[Numpy-discussion] Re: Current policy on AI-generated code in NumPy

Marten van Kerkwijk via NumPy-Discussion Sat, 14 Feb 2026 09:23:25 -0800

TL;DR: I suggest we move the discussion to how we implement a kind of
web of trust that has to be joined before one can post PRs.

I think the example Matthew posted of converted GPL R to BSD python is
obviously not OK, and I'm fine with stating explicitly that we don't
want PRs like that.  But I agree with others that any policy we adopt
would do (next to) nothing against bad intent, and that, more generally,
this is not something numpy can solve.  To me, it does not seem to
address the essence of the problem.

Rather, to me the discussion has clarified that the essence is *trust*.
Trust that someone does not knowlingly break copyright, and trust that
they are genuinely interested in contributing and thus have done the
work to ensure maintainer time is well spent.

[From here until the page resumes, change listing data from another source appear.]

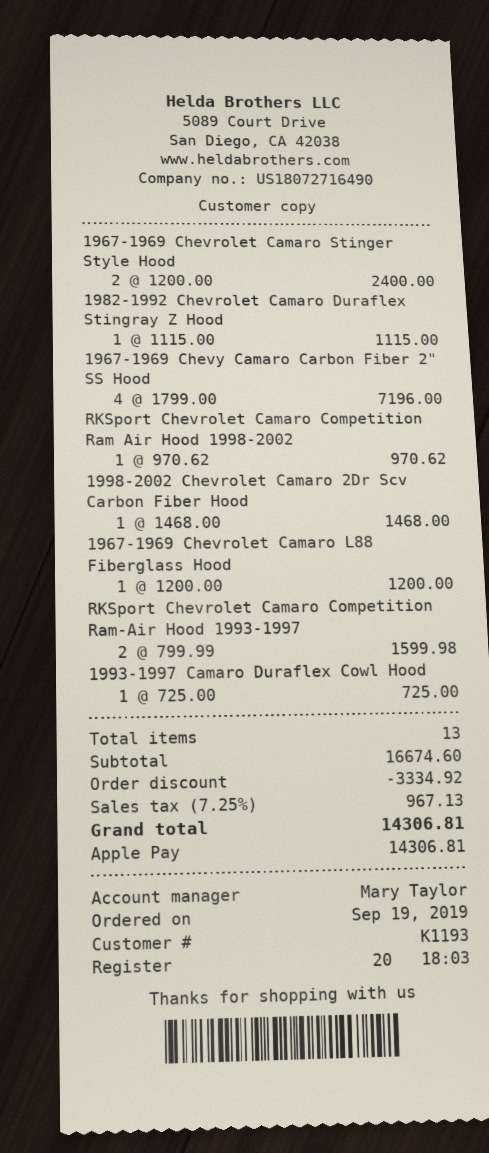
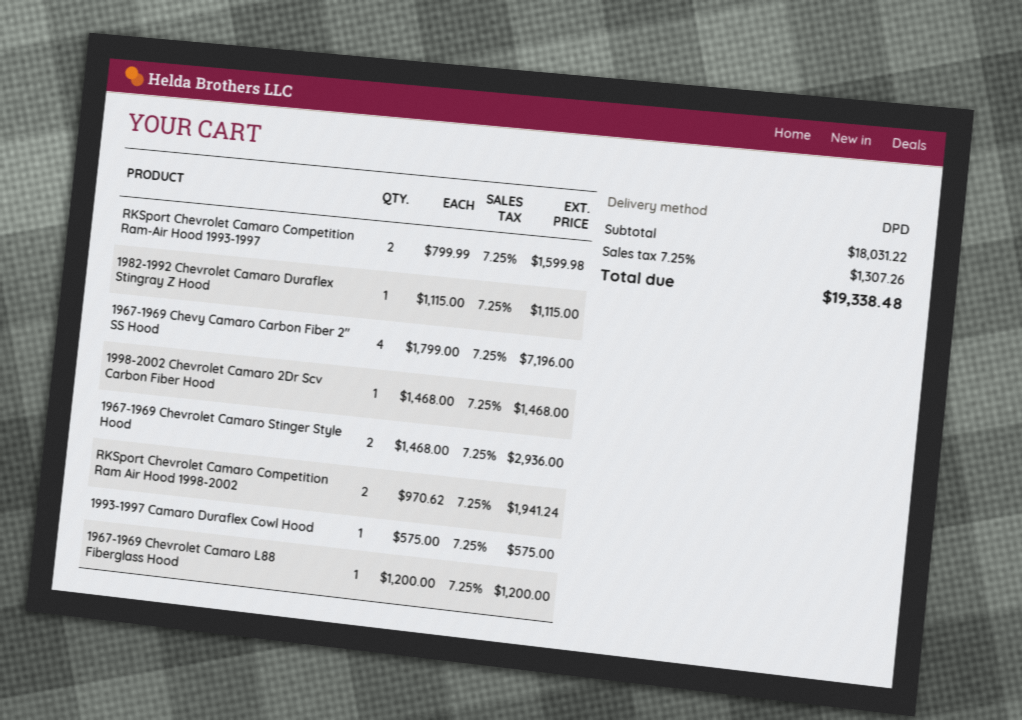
1967-1969 Chevrolet Camaro Stinger Style Hood: 2 x 1200.00 = 2400.00 -> 2 x 1468.00 = 2936.00
RKSport Chevrolet Camaro Competition Ram Air Hood 1998-2002: 1 x 970.62 = 970.62 -> 2 x 970.62 = 1941.24
1993-1997 Camaro Duraflex Cowl Hood: 1 x 725.00 = 725.00 -> 1 x 575.00 = 575.00
subtotal: 16674.60 -> 18031.22
discount: 3334.92 -> none
tax: 7.25% = 967.13 -> 7.25% = 1307.26
total: 14306.81 -> 19338.48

I would suggest we take seriously implementing something like the
vouching system Robert pointed to, https://github.com/mitchellh/vouch
I include the "why" from its README below [1], as I find it well put.
(There may be something better, which perhaps relies on an existing "web
of trust", like PGP keys.  But let's decide first whether we want to do
this route.)

I think a big benefit of separating admission of people from submitting
PRs is that as a maintainer I do not have to be suspicious about intent;
as Sebastian noted, that removes the joy there can be in review (and as
I wrote before, is stopping me from reviewing PRs from accounts I do not
recognize).  I'm encouraged by Chuck thinking a vouching scheme would
not be enormously painful.  We do obviously need to think how we
actually go about vouching for a new contributor...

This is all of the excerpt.